AMBARI-26487: Bump commons-io:commons-io from 2.4 to 2.14.0 in /ambari-metrics-common

[0lai0]

What changes were proposed in this pull request?

Bump commons-io:commons-io from 2.4 to 2.14.0 in /ambari-metrics-common

How was this patch tested?

cd ambari-metrics-common
mvn test
mvn dependency:tree -DignoreErrors | grep commons-io
mvn dependency:tree -DignoreErrors

[jojochuang]

This change by itself is good. I verified it didn't break anything: https://github.com/apache/ambari-metrics/pull/157/commits

But commons-io is 2.1 in ambari-metrics-hadoop-sink ,
2.4 in ambari-metrics-timelineservice. Can we get them updated as well?

[0lai0]

This change by itself is good. I verified it didn't break anything: https://github.com/apache/ambari-metrics/pull/157/commits

But commons-io is 2.1 in ambari-metrics-hadoop-sink , 2.4 in ambari-metrics-timelineservice. Can we get them updated as well?
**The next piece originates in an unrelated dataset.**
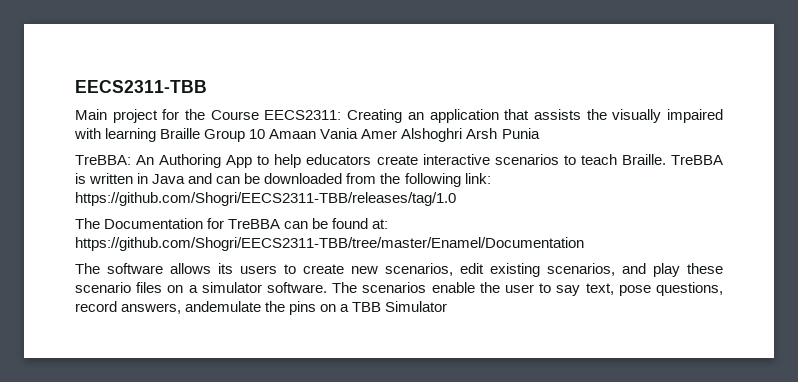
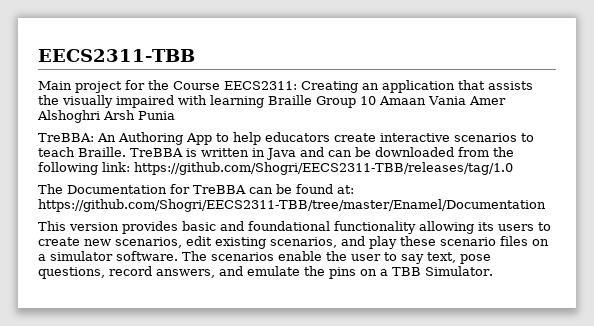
[75,263,211,274] The software allows -> [38,221,474,234] This version provides basic and foundational functionality allowing
[185,301,262,312] andemulate -> [219,266,300,276] and emulate
[385,301,448,312] Simulator -> [425,266,493,276] Simulator.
Sure, I'd be happy to update the PR.

[JiaLiangC]

@0lai0 When upgrading dependencies in Ambari Metrics, extreme caution must be exercised due to version coupling with Hadoop dependencies. These dependencies are packaged into the Hadoop-sink and embedded into Hadoop as a plugin. If the versions conflict with Hadoop's dependency versions, it can directly cause Hadoop to fail to start.

[JiaLiangC]

Therefore, the best approach is to quickly deploy a test cluster after upgrading the dependencies. However, the one-click Docker cluster deployment project is not yet available, making testing quite challenging. Previously, upgrading to JDK 17 caused the Hadoop Sink to be compiled with JDK 17, and when embedded into Hadoop as a plugin, the JDK version mismatch led to startup failures.

[jojochuang]

I see. Thanks for the heads up.
Commons-io usually doesn't cause trouble when upgrade. Also worth noting that I intend to update Hadoop 3.3 commons-io version to 2.14.0 as well.
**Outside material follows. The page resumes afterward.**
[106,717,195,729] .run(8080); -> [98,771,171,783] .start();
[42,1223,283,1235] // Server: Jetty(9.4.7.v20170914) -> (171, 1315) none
Perhaps we should add an integration test module too otherwise these kind of frictions is too much.

[jojochuang]

We should consider shade the jars to avoid version conflicts. I'd like to study that possibility soon.

[jojochuang]

+1 from me but let's wait for more validation.

[0lai0]

Therefore, the best approach is to quickly deploy a test cluster after upgrading the dependencies. However, the one-click Docker cluster deployment project is not yet available, making testing quite challenging. Previously, upgrading to JDK 17 caused the Hadoop Sink to be compiled with JDK 17, and when embedded into Hadoop as a plugin, the JDK version mismatch led to startup failures.

Thank you for your comprehensive explanation, which has greatly clarified the risks and precautions involved in upgrading dependencies for Ambari Metrics.
Given the absence of a one-click Docker deployment tool, setting up a test cluster might be somewhat challenging. Could you kindly recommend any tools or scripts that could streamline the process of building a test cluster? Thank you!